→ Try it
Report every line of the entries that contains the word "콘볼루셔널".

→ Records provided
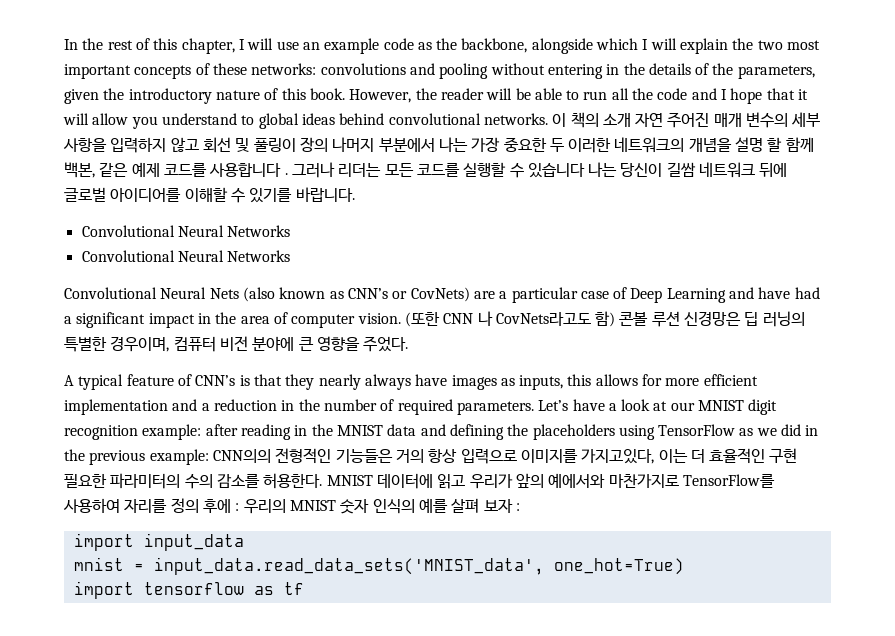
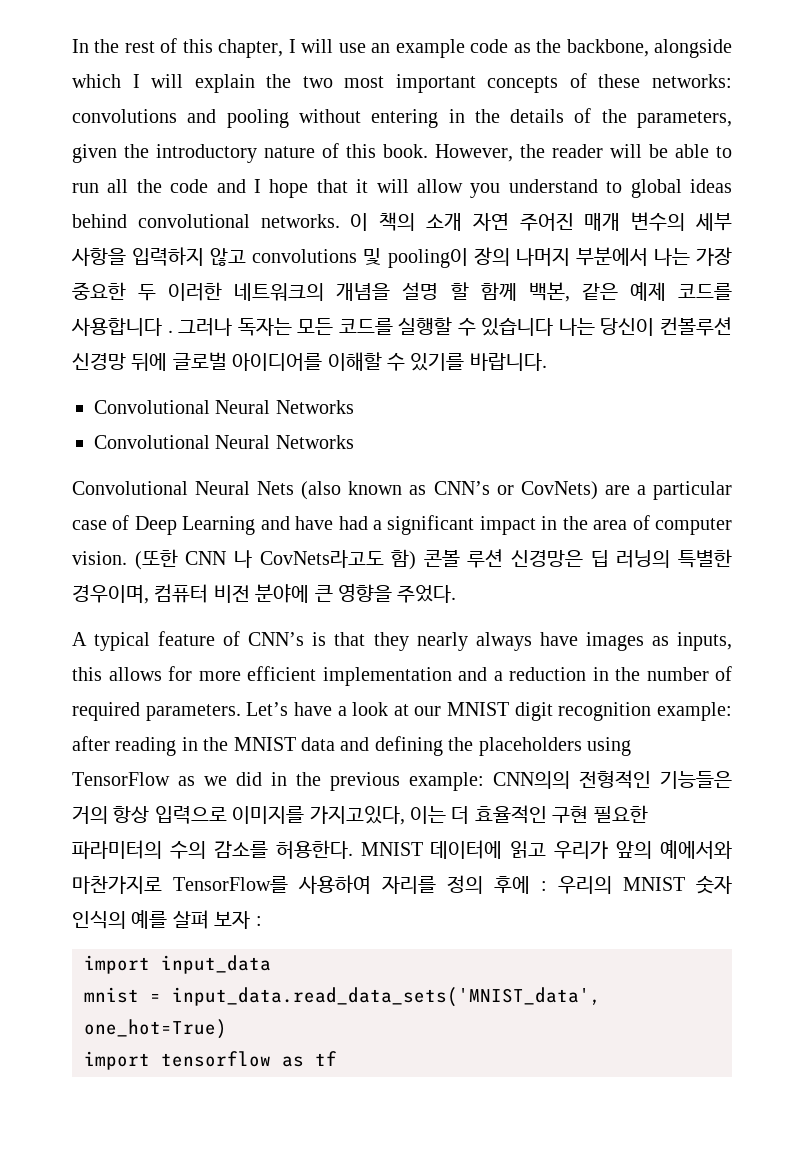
- 이 책의 소개 자연 주어진 매개 변수의 세부 사항을 입력하지 않고 회선 및 풀링이 장의 나머지 부분에서 나는 가장 중요한 두 이러한 네트워크의 개념을 설명 할 함께 백본, 같은 예제 코드를 사용합니다 .
+ 이 책의 소개 자연 주어진 매개 변수의 세부 사항을 입력하지 않고 convolutions 및 pooling이 장의 나머지 부분에서 나는 가장 중요한 두 이러한 네트워크의 개념을 설명 할 함께 백본, 같은 예제 코드를 사용합니다 .
- 그러나 리더는 모든 코드를 실행할 수 있습니다 나는 당신이 길쌈 네트워크 뒤에 글로벌 아이디어를 이해할 수 있기를 바랍니다.
+ 그러나 독자는 모든 코드를 실행할 수 있습니다 나는 당신이 컨볼루션 신경망 뒤에 글로벌 아이디어를 이해할 수 있기를 바랍니다.

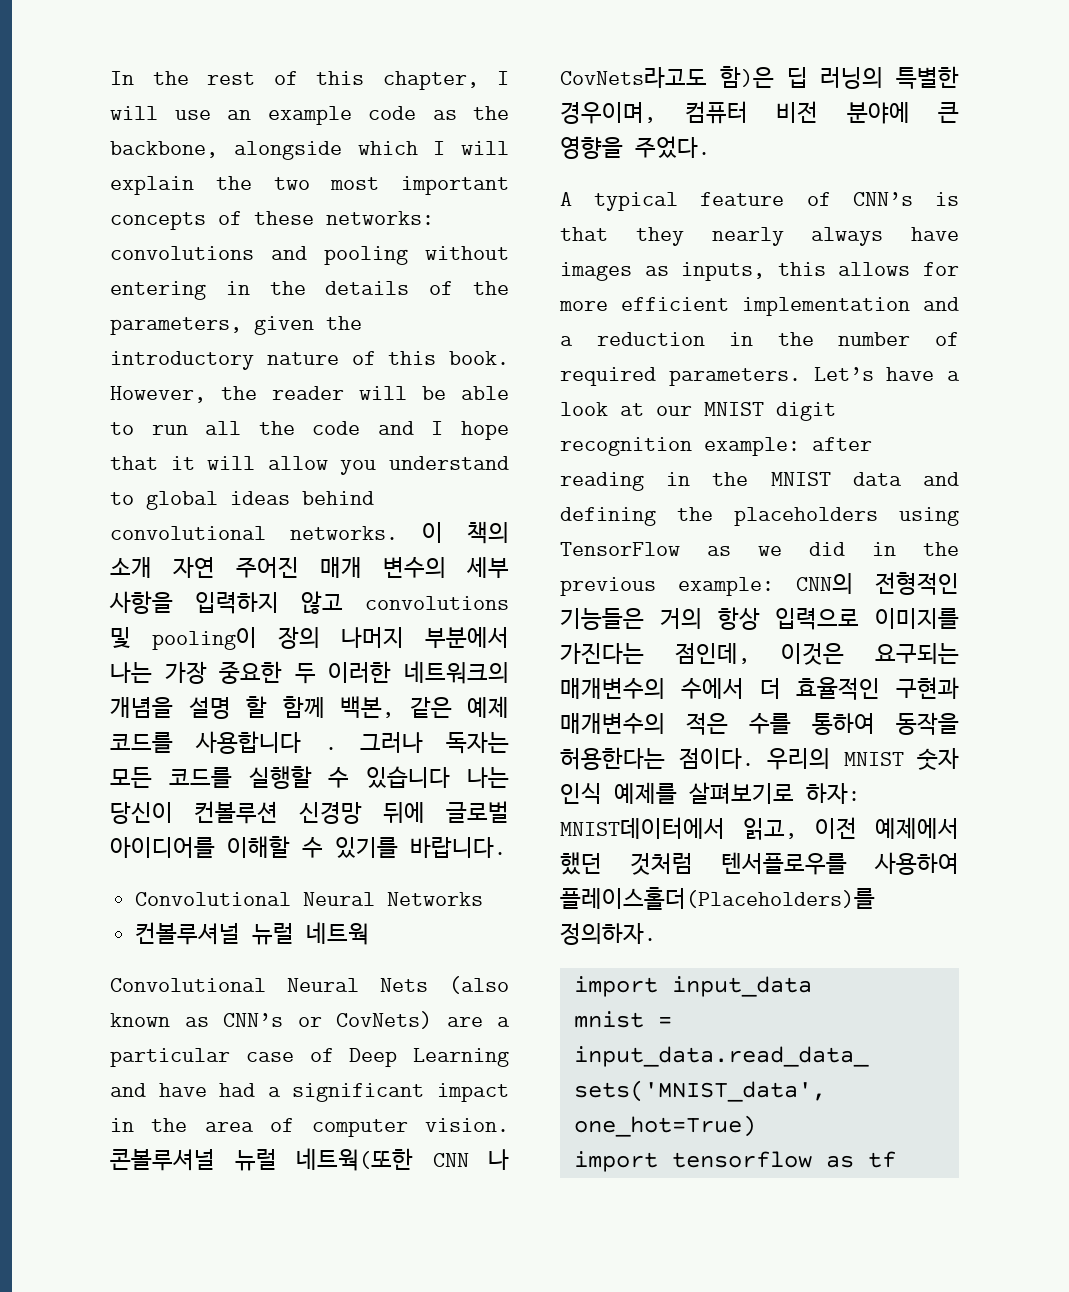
  그러나 독자는 모든 코드를 실행할 수 있습니다 나는 당신이 컨볼루션 신경망 뒤에 글로벌 아이디어를 이해할 수 있기를 바랍니다.
  Convolutional Neural Networks
- Convolutional Neural Networks
+ 컨볼루셔널 뉴럴 네트웍
- (또한 CNN 나 CovNets라고도 함) 콘볼 루션 신경망은 딥 러닝의 특별한 경우이며, 컴퓨터 비전 분야에 큰 영향을 주었다.
+ 콘볼루셔널 뉴럴 네트웍(또한 CNN 나 CovNets라고도 함)은 딥 러닝의 특별한 경우이며, 컴퓨터 비전 분야에 큰 영향을 주었다.
- Let’s have a look at our MNIST digit recognition example: after reading in the MNIST data and defining the placeholders using TensorFlow as we did in the previous example: CNN의의 전형적인 기능들은 거의 항상 입력으로 이미지를 가지고있다, 이는 더 효율적인 구현 필요한 파라미터의 수의 감소를 허용한다. MNIST 데이터에 읽고 우리가 앞의 예에서와 마찬가지로 TensorFlow를 사용하여 자리를 정의 후에 : 우리의 MNIST 숫자 인식의 예를 살펴 보자 :
+ Let’s have a look at our MNIST digit recognition example: after reading in the MNIST data and defining the placeholders using TensorFlow as we did in the previous example: CNN의 전형적인 기능들은 거의 항상 입력으로 이미지를 가진다는 점인데, 이것은 요구되는 매개변수의 수에서 더 효율적인 구현과 매개변수의 적은 수를 통하여 동작을 허용한다는 점이다. 우리의 MNIST 숫자 인식 예제를 살펴보기로 하자: MNIST데이터에서 읽고, 이전 예제에서 했던 것처럼 텐서플로우를 사용하여 플레이스홀더(Placeholders)를 정의하자.

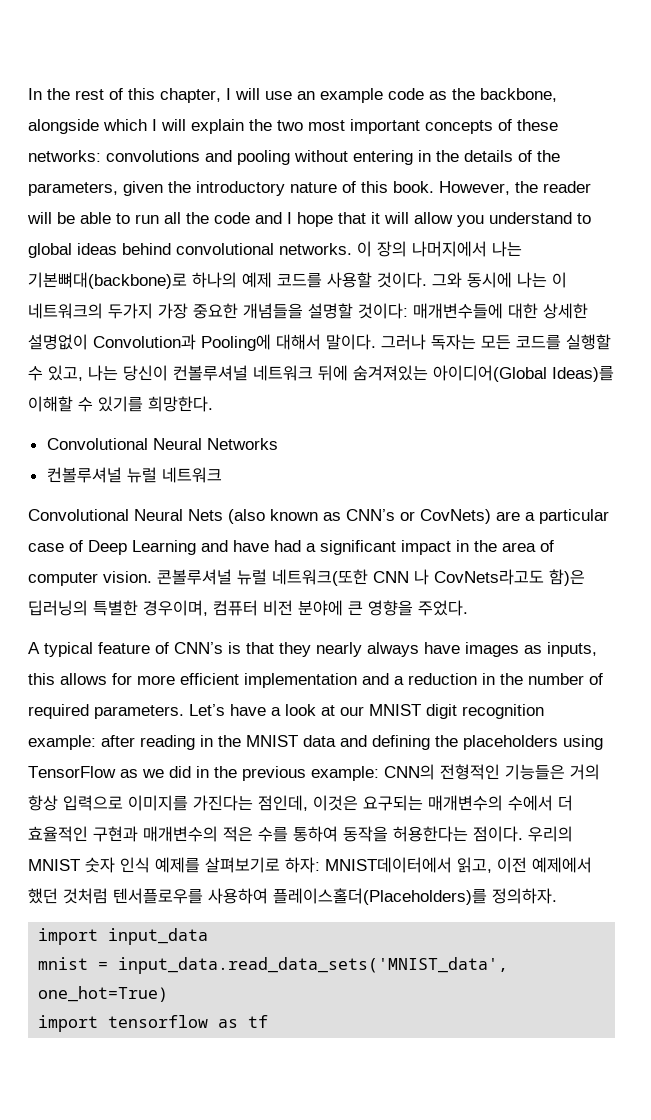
- 이 책의 소개 자연 주어진 매개 변수의 세부 사항을 입력하지 않고 convolutions 및 pooling이 장의 나머지 부분에서 나는 가장 중요한 두 이러한 네트워크의 개념을 설명 할 함께 백본, 같은 예제 코드를 사용합니다 .
+ 이 장의 나머지에서 나는 기본뼈대(backbone)로 하나의 예제 코드를 사용할 것이다. 그와 동시에 나는 이 네트워크의 두가지 가장 중요한 개념들을 설명할 것이다: 매개변수들에 대한 상세한 설명없이 Convolution과 Pooling에 대해서 말이다.
- 그러나 독자는 모든 코드를 실행할 수 있습니다 나는 당신이 컨볼루션 신경망 뒤에 글로벌 아이디어를 이해할 수 있기를 바랍니다.
+ 그러나 독자는 모든 코드를 실행할 수 있고, 나는 당신이 컨볼루셔널 네트워크 뒤에 숨겨져있는 아이디어(Global Ideas)를 이해할 수 있기를 희망한다.
- 컨볼루셔널 뉴럴 네트웍
+ 컨볼루셔널 뉴럴 네트워크
- 콘볼루셔널 뉴럴 네트웍(또한 CNN 나 CovNets라고도 함)은 딥 러닝의 특별한 경우이며, 컴퓨터 비전 분야에 큰 영향을 주었다.
+ 콘볼루셔널 뉴럴 네트워크(또한 CNN 나 CovNets라고도 함)은 딥러닝의 특별한 경우이며, 컴퓨터 비전 분야에 큰 영향을 주었다.

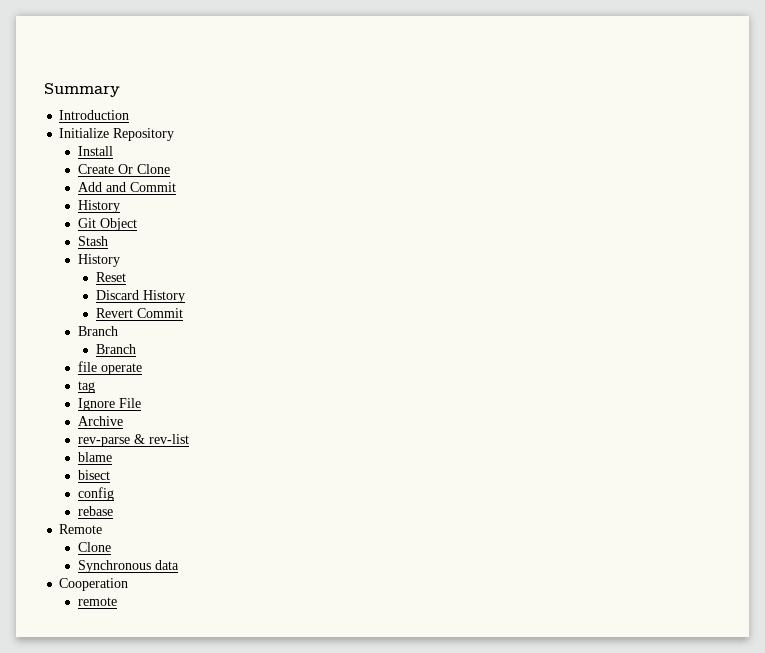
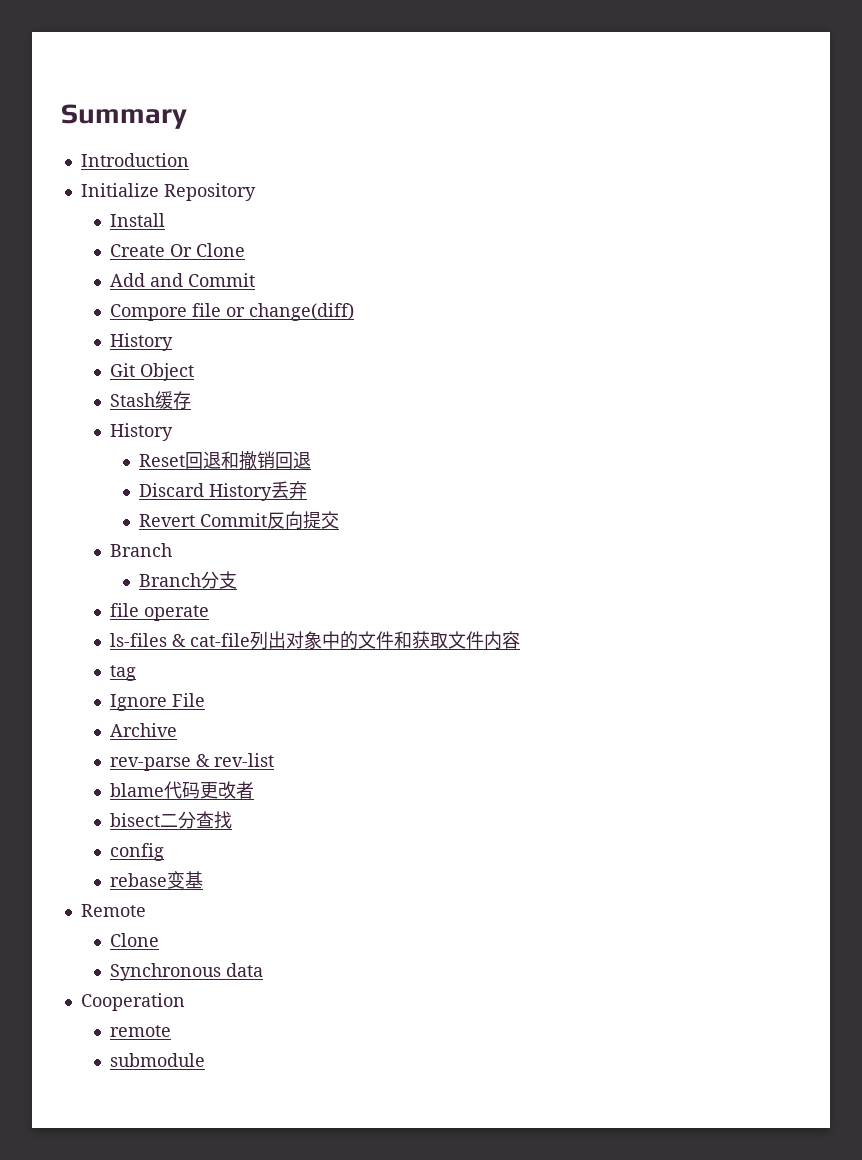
+ Compore file or change(diff)
- Stash
+ Stash缓存
- Reset
+ Reset回退和撤销回退
- Discard History
+ Discard History丢弃
- Revert Commit
+ Revert Commit反向提交
  Branch
- Branch
+ Branch分支
+ ls-files & cat-file列出对象中的文件和获取文件内容
- blame
+ blame代码更改者
- bisect
+ bisect二分查找
- rebase
+ rebase变基
+ submodule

→ Exercise output
+ 콘볼루셔널 뉴럴 네트웍(또한 CNN 나 CovNets라고도 함)은 딥 러닝의 특별한 경우이며, 컴퓨터 비전 분야에 큰 영향을 주었다.
- 콘볼루셔널 뉴럴 네트웍(또한 CNN 나 CovNets라고도 함)은 딥 러닝의 특별한 경우이며, 컴퓨터 비전 분야에 큰 영향을 주었다.
+ 콘볼루셔널 뉴럴 네트워크(또한 CNN 나 CovNets라고도 함)은 딥러닝의 특별한 경우이며, 컴퓨터 비전 분야에 큰 영향을 주었다.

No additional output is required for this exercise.